• [RECORDS TO USE]
☆ ☆ ☆ ☆ ☆ ☆ ☆
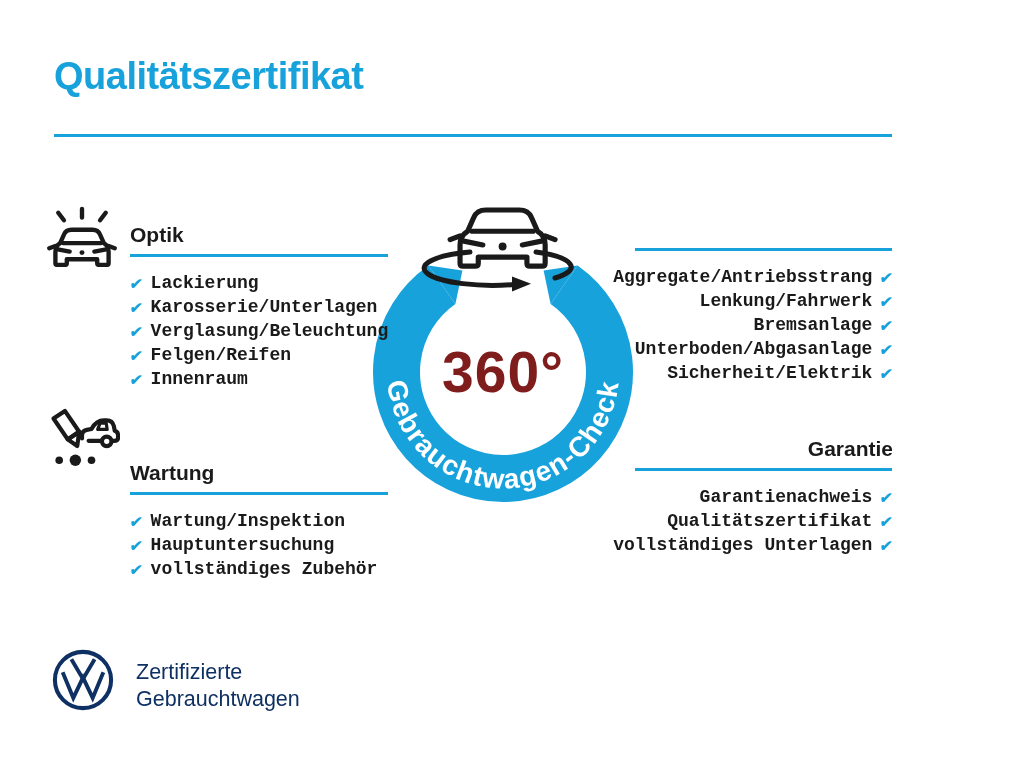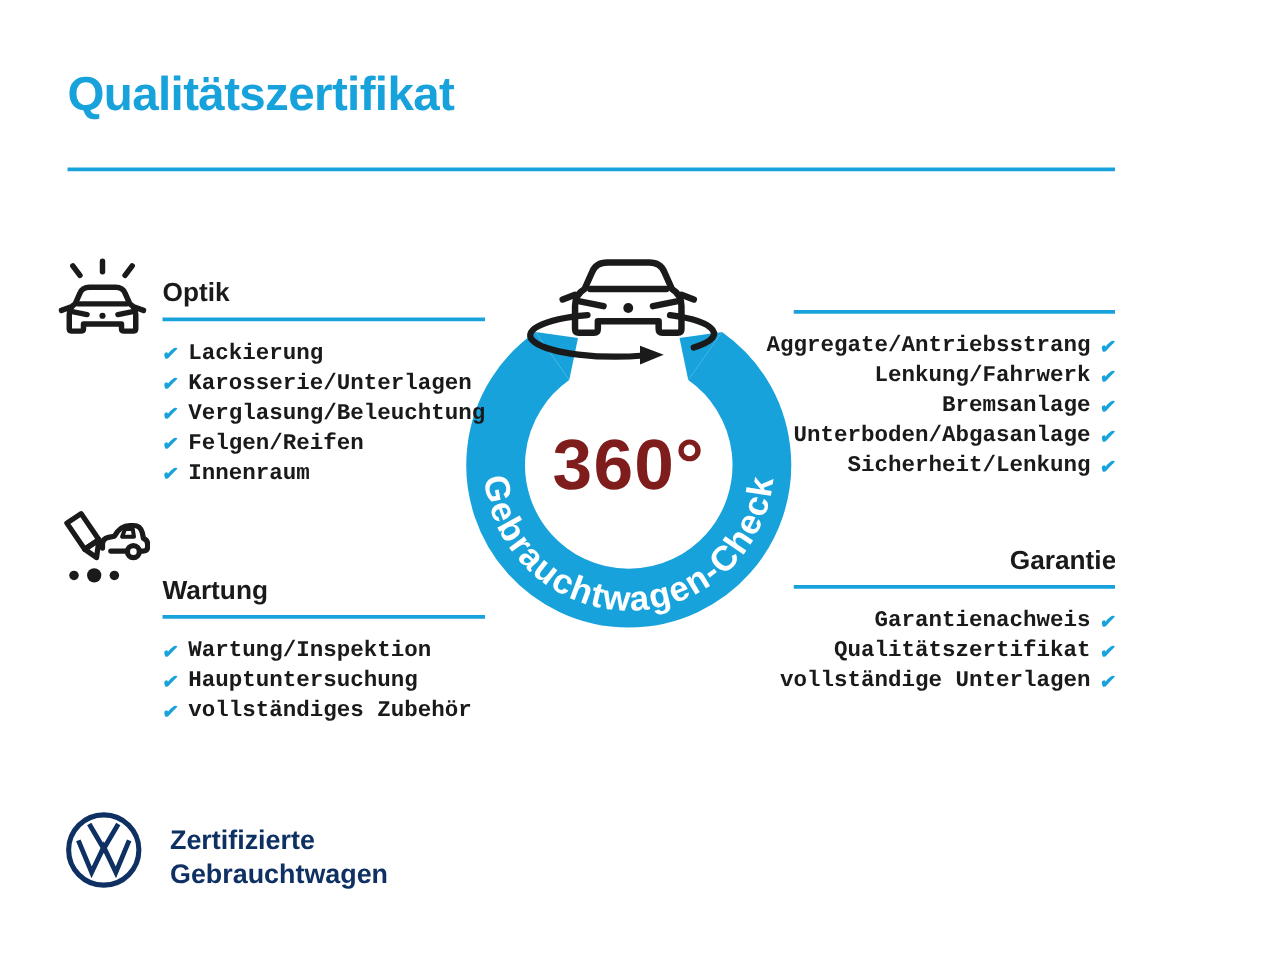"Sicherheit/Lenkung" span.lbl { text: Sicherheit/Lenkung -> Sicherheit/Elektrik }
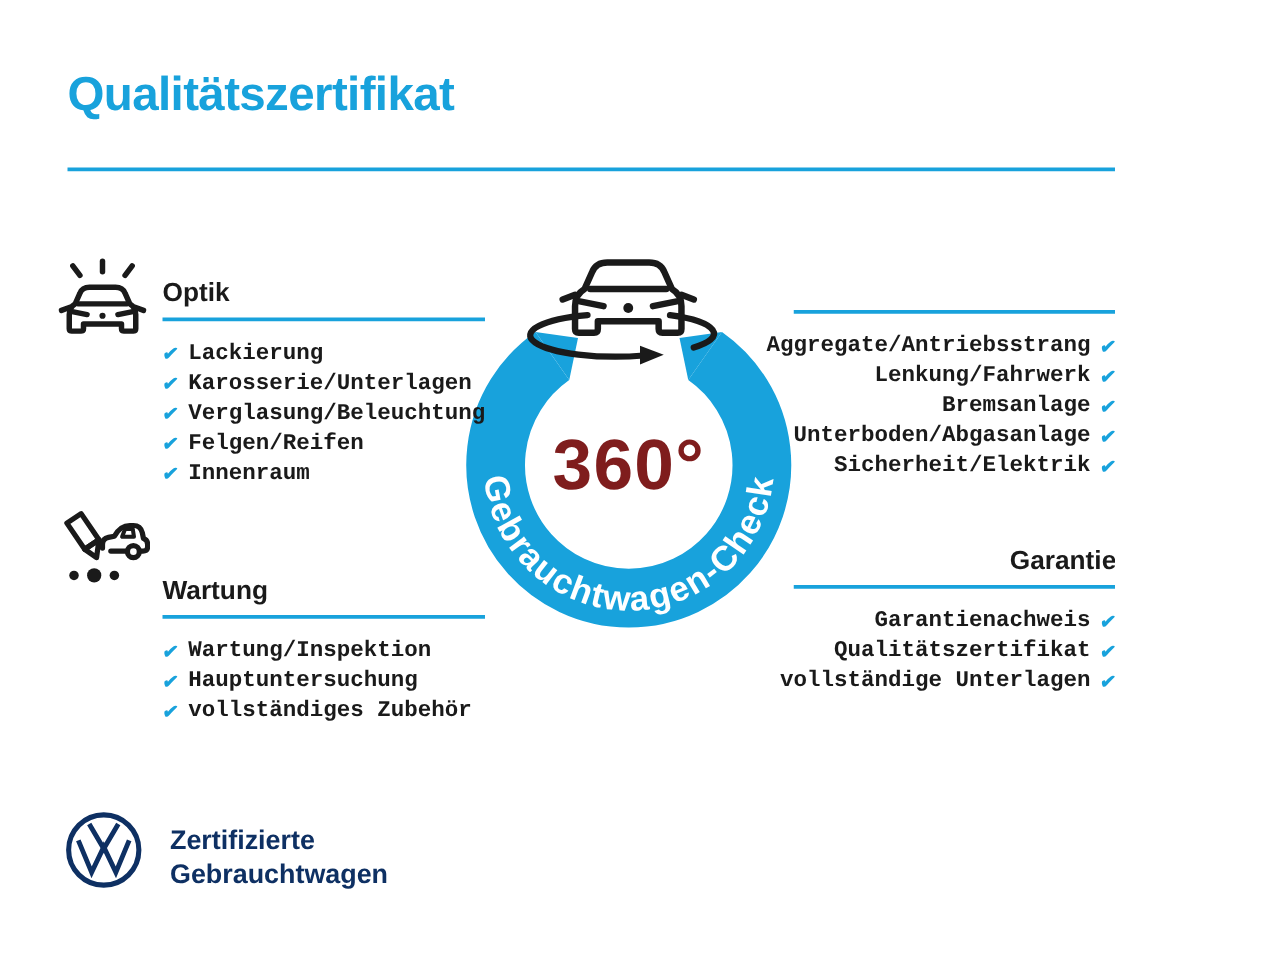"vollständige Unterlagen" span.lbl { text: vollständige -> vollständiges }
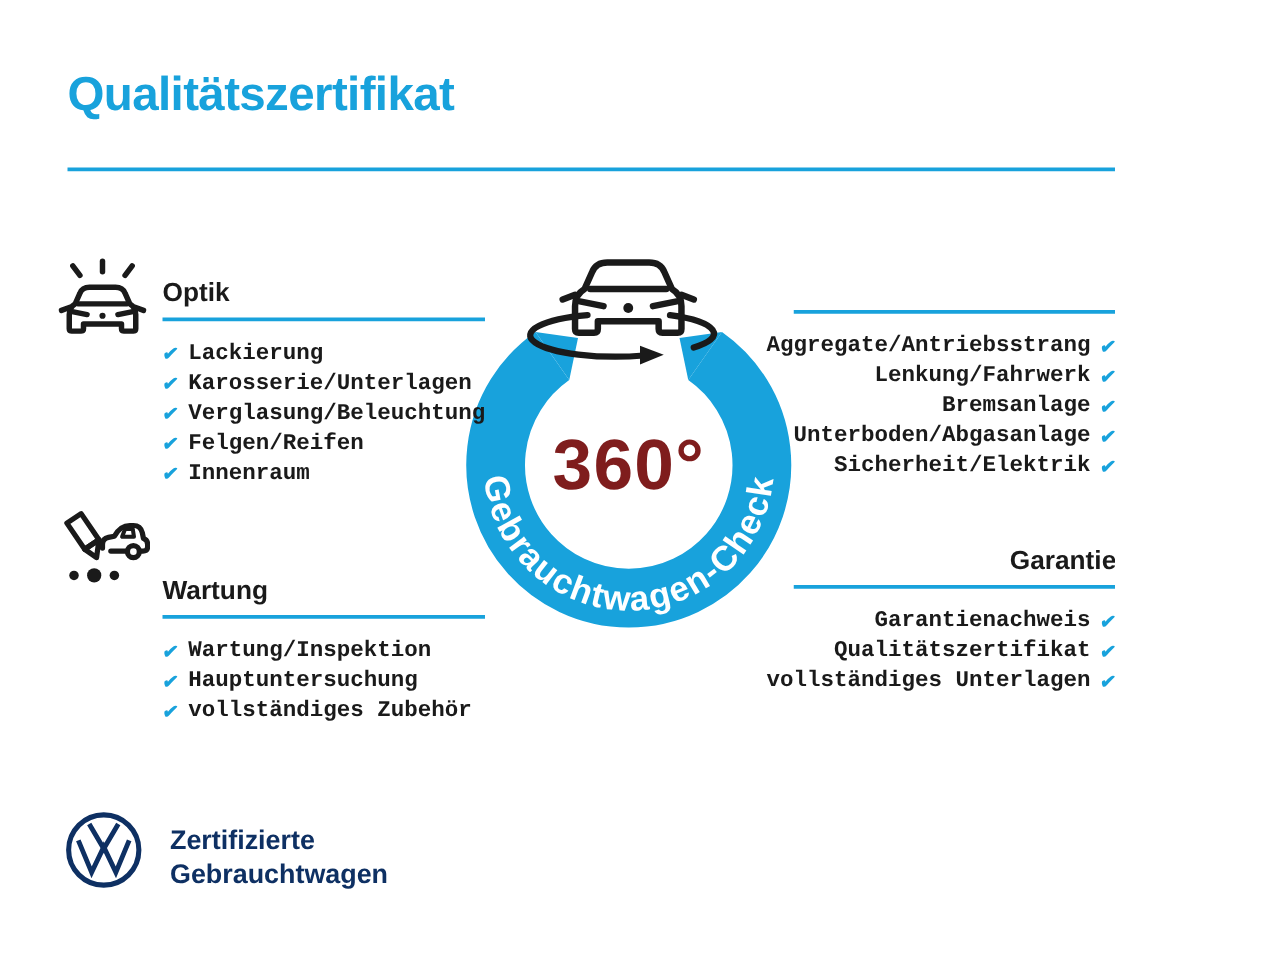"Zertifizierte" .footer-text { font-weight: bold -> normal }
☆ ☆ ☆ ☆ ☆ ☆ ☆
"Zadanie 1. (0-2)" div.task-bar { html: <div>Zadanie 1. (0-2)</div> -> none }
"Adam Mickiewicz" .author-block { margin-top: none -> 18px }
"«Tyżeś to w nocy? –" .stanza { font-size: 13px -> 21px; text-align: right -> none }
☆ ☆ ☆ ☆ ☆ ☆ ☆
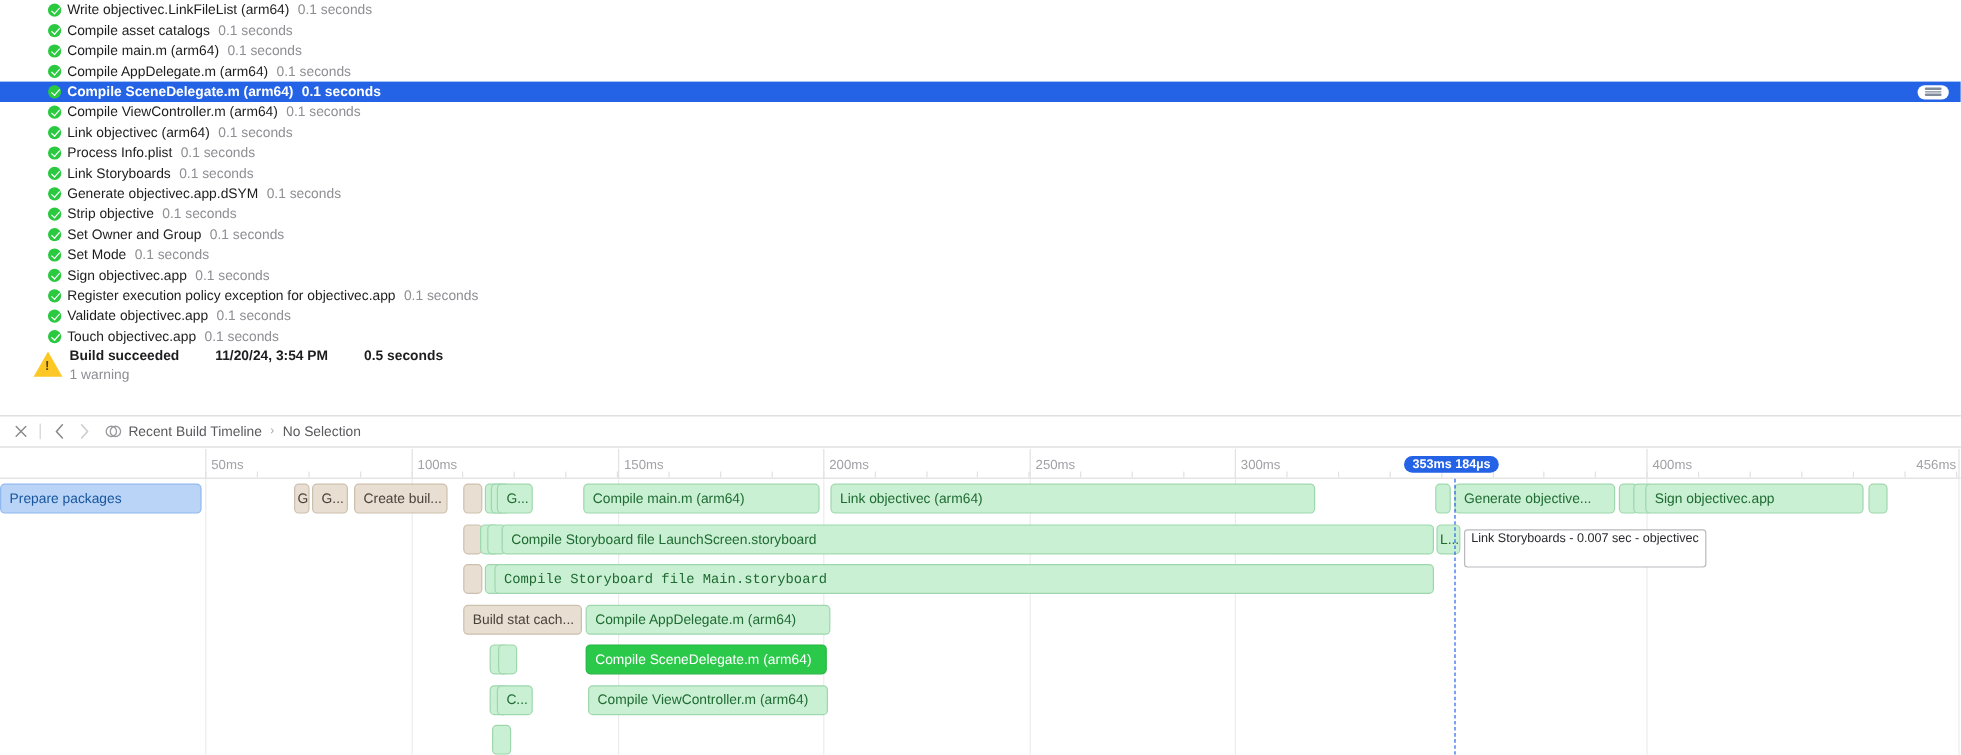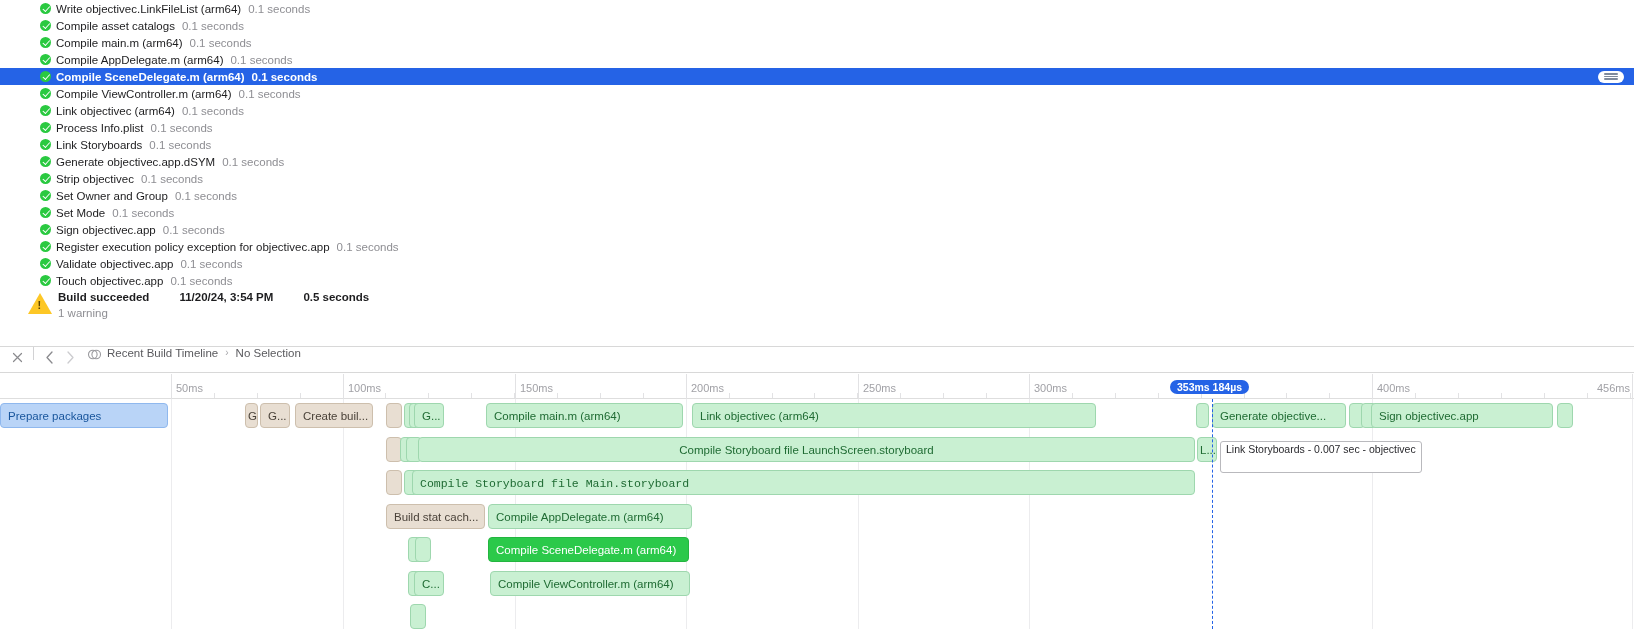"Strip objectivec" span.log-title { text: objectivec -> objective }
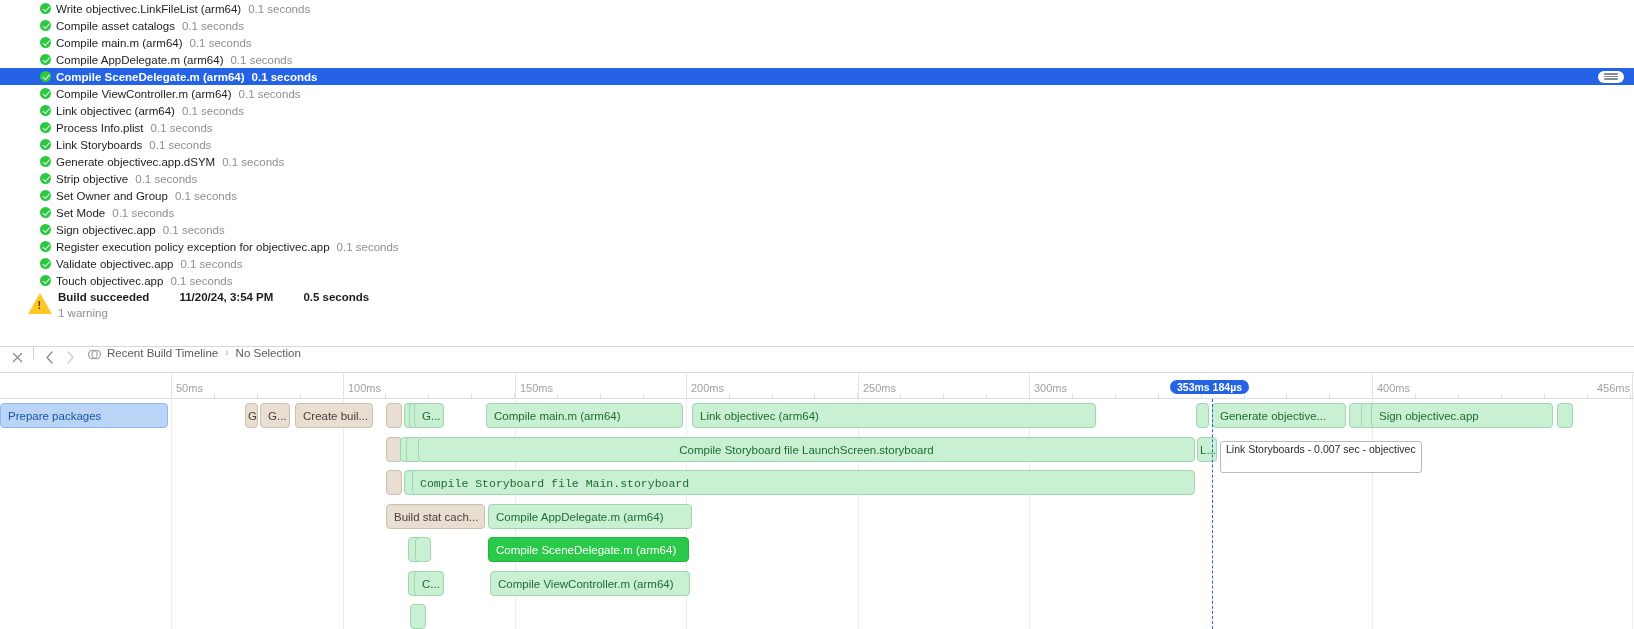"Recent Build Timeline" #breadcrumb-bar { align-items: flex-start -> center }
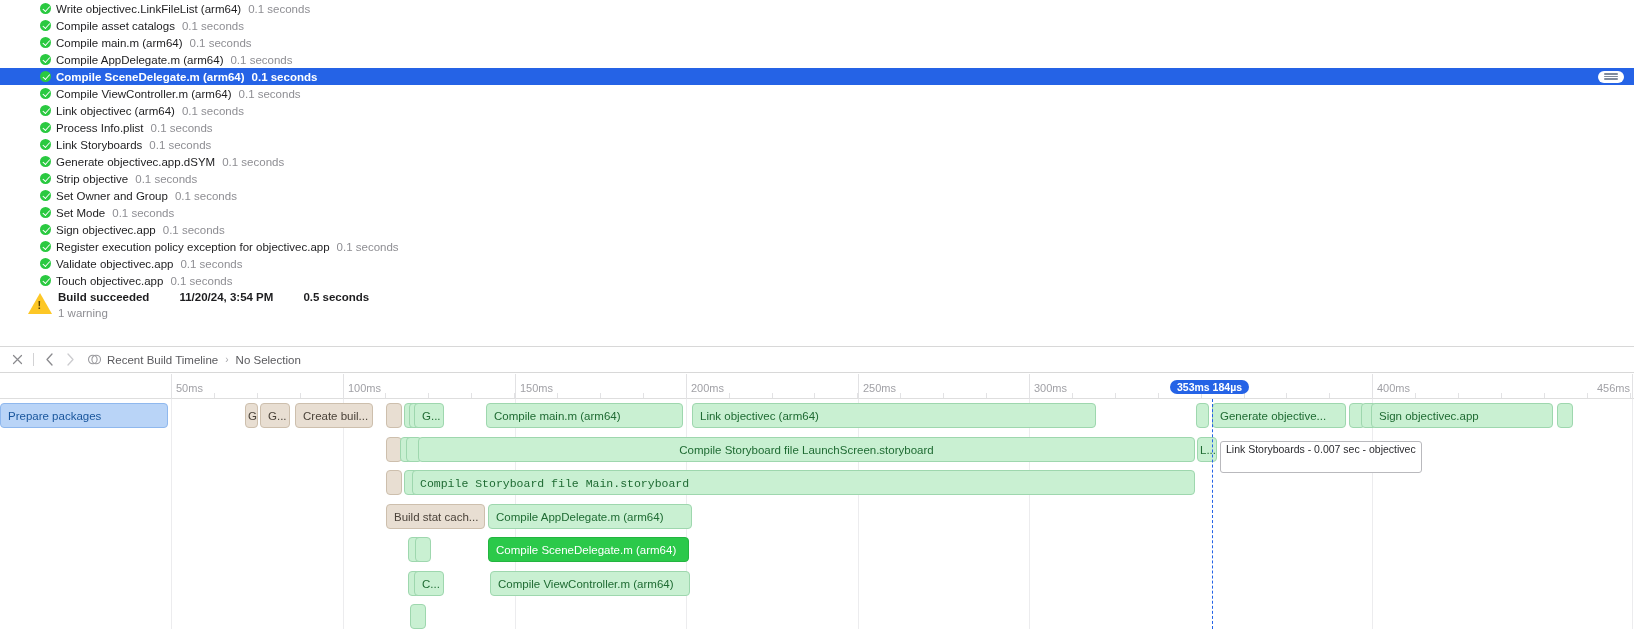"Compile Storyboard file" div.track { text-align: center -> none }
☆ ☆ ☆ ☆ ☆ ☆ ☆
Starting at the line above with "text: Sicherheit/Lenkung ->", output every line exactly up to and including the line with "font-weight: bold ->", but none of the pictures.

• [ANSWER TO THIS TASK]
"Sicherheit/Lenkung" span.lbl { text: Sicherheit/Lenkung -> Sicherheit/Elektrik }
"vollständige Unterlagen" span.lbl { text: vollständige -> vollständiges }
"Zertifizierte" .footer-text { font-weight: bold -> normal }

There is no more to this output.